*What the exercise asks*
Using the string "вида" as the key, pull each matching line out of the records below.

*Exercise materials*
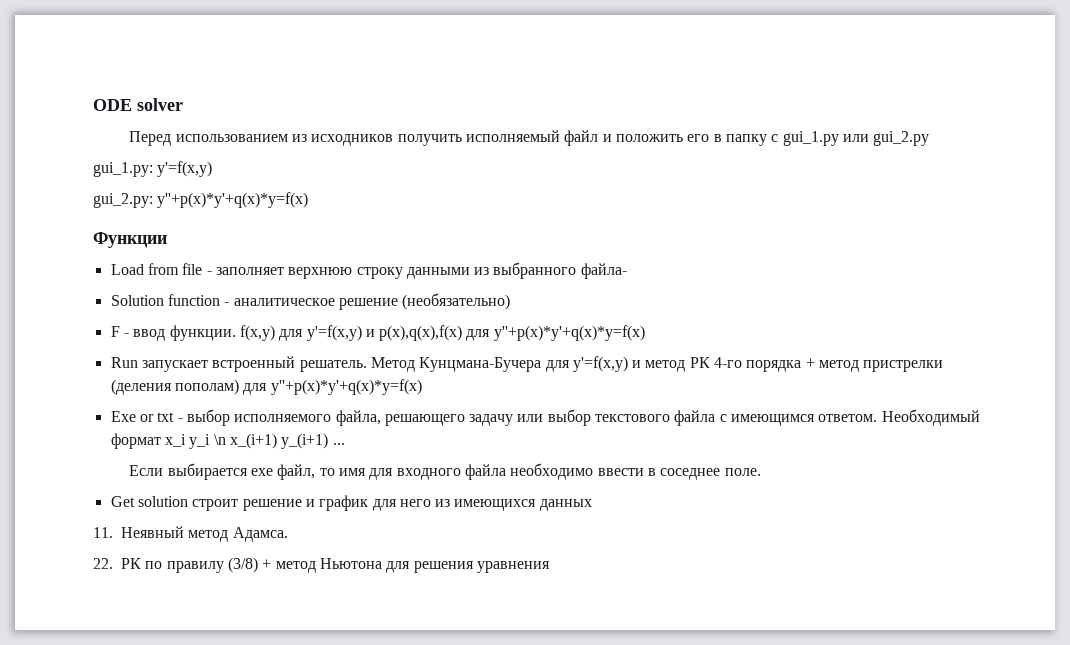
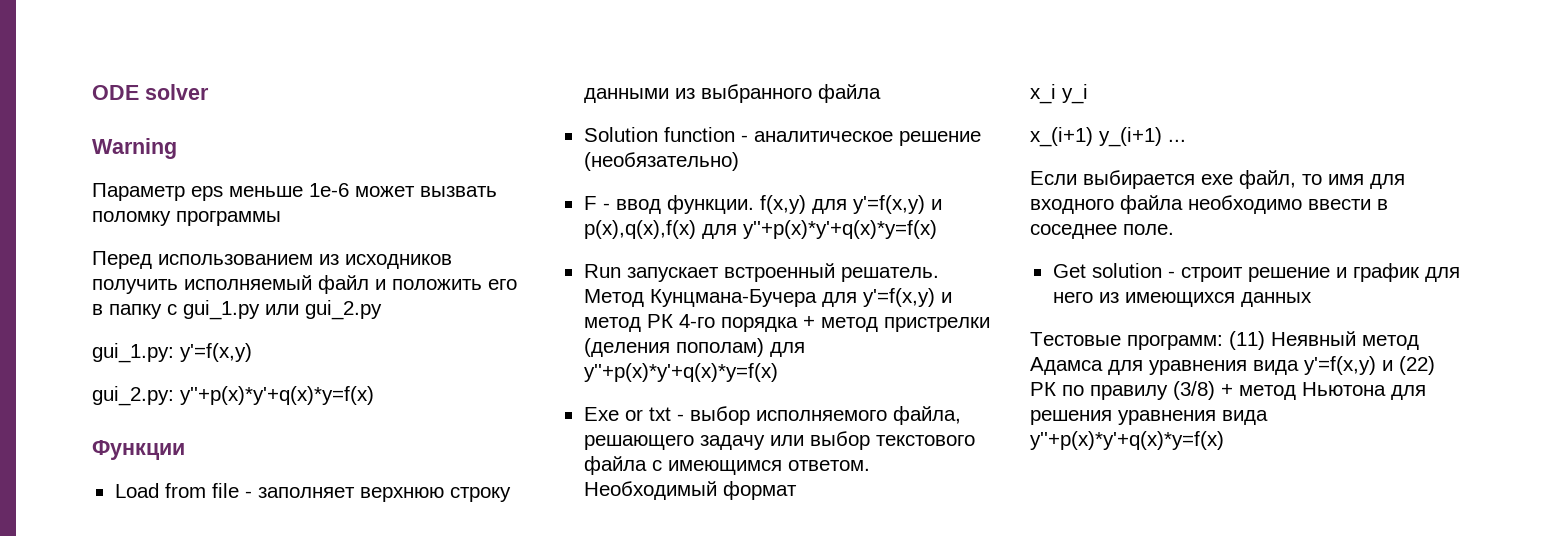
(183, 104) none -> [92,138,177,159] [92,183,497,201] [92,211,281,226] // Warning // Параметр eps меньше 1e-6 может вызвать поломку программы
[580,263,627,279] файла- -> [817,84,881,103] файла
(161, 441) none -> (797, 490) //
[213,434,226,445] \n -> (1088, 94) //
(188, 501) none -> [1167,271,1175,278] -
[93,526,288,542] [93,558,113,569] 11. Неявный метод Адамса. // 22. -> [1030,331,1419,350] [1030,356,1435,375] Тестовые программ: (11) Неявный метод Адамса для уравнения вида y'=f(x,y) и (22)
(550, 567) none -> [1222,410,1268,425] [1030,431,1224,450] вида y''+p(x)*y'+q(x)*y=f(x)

*Task answer*
[93,526,288,542] [93,558,113,569] 11. Неявный метод Адамса. // 22. -> [1030,331,1419,350] [1030,356,1435,375] Тестовые программ: (11) Неявный метод Адамса для уравнения вида y'=f(x,y) и (22)
(550, 567) none -> [1222,410,1268,425] [1030,431,1224,450] вида y''+p(x)*y'+q(x)*y=f(x)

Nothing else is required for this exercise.